Naquilo que pareceu ser uma certa indiferença (inclusivamente por parte dos organismos internacionais), negligenciámos que estávamos, de facto, perante a primeira epidemia verdadeiramente global, no sentido em que os fluxos de deslocação de pessoas e mercadorias tinham atingido níveis de intensidade sem precedentes, o que significaria, de forma inevitável, uma circulação igualmente intensa e rápida do vírus.
Num mundo em que a globalização era, desde há já algumas décadas, um conceito fundamental, debatido, discutido e controverso, na economia, na política, nas mudanças sociais – do emprego ao pluralismo étnico-cultural, da ecologia aos perigos da desregulação capitalista, das empresas globais ao mundo à distância de um clique, do consumismo exacerbado à massificação do turismo – foi necessário um vírus para nos dar a real noção do que é, e do que também pode significar, na prática, a globalização.
Um vírus, a que de início chamaram, apenas, Coronavírus, que se expandiu à mesma exacta velocidade a que se movimentavam as pessoas que o transportavam no seu organismo, desconhecedoras de que, face ao longo tempo de incubação da doença, se tinham convertido em potenciais transmissoras, ainda que assintomáticas.
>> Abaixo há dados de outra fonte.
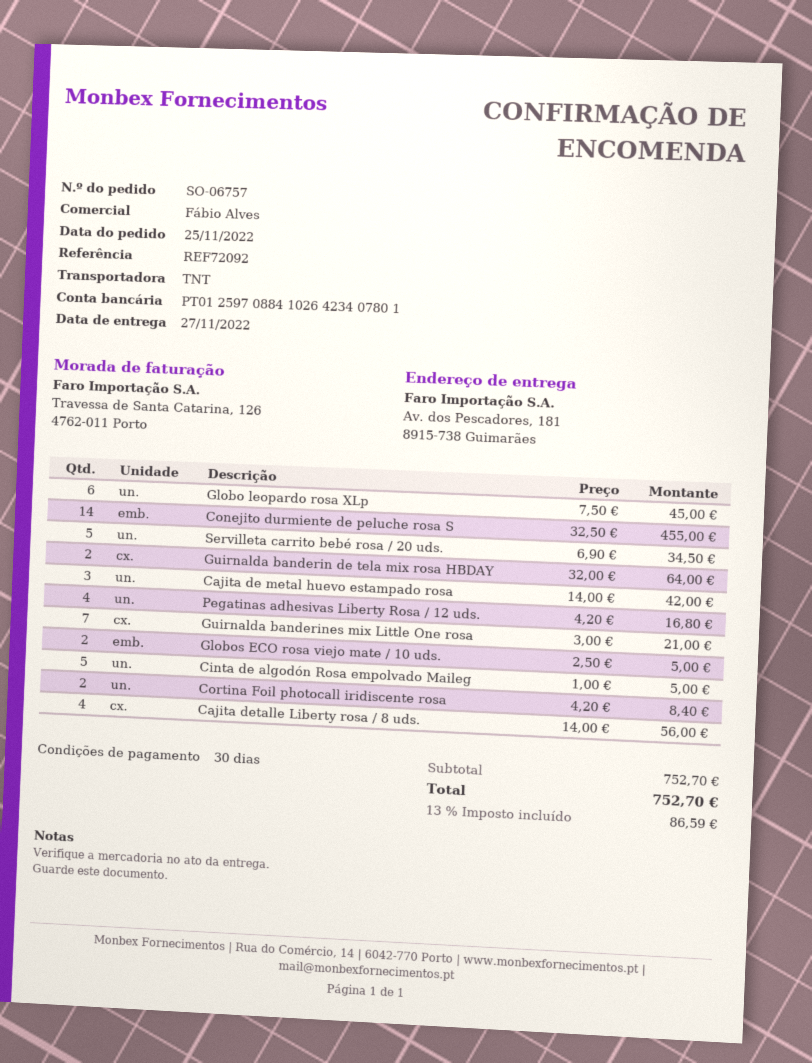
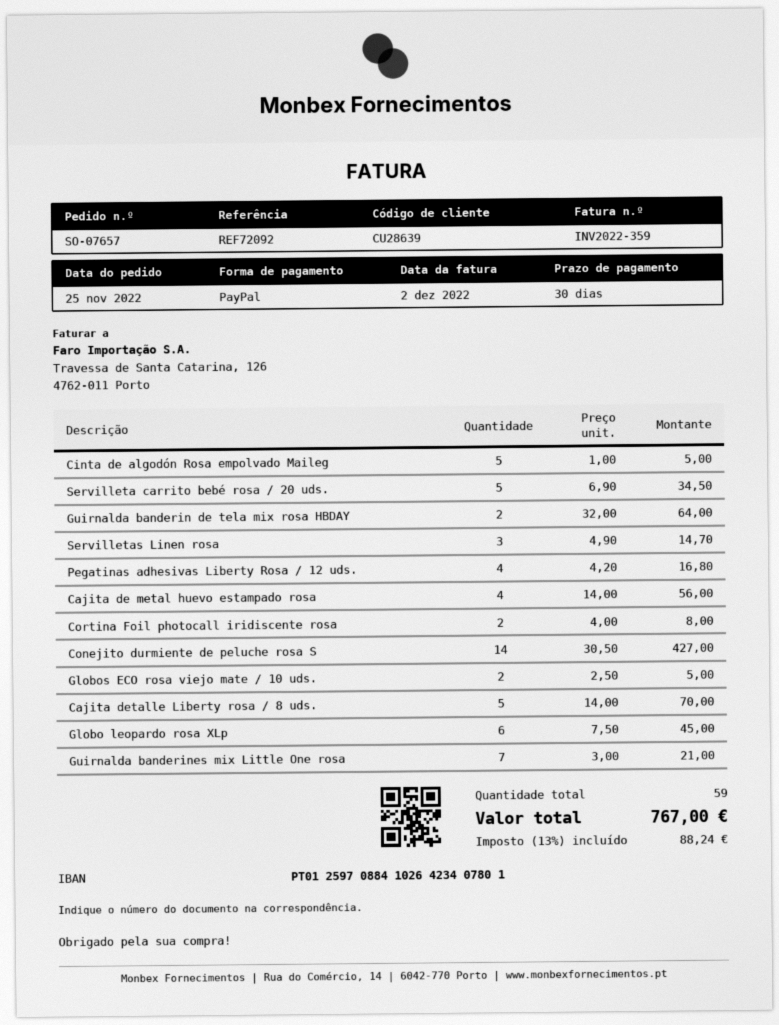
order number: SO-06757 -> SO-07657
Conejito durmiente de peluche rosa S: 14 x 32.50 = 455.00 -> 14 x 30.50 = 427.00
Cajita de metal huevo estampado rosa: 3 x 14.00 = 42.00 -> 4 x 14.00 = 56.00
Cortina Foil photocall iridiscente rosa: 2 x 4.20 = 8.40 -> 2 x 4.00 = 8.00
Cajita detalle Liberty rosa / 8 uds.: 4 x 14.00 = 56.00 -> 5 x 14.00 = 70.00
Servilletas Linen rosa: none -> 3 x 4.90 = 14.70
tax: 13% = 86.59 -> 13% = 88.24
total: 752.70 -> 767.00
Deslocando-se à velocidade do capital e à velocidade dos nossos quotidianos, espalhando-se por feiras de negócios, encontros culturais, reuniões políticas e viagens de lazer, o vírus deixou a China, e essa longínqua cidade sitiada de Wuhan, para chegar à Europa, designadamente, a Itália.
E, aí sim, as notícias tornaram-se mais preocupantes – porque mais próximas – e cresceu a consciência da real perigosidade daquilo com que estávamos prestes a confrontar-nos.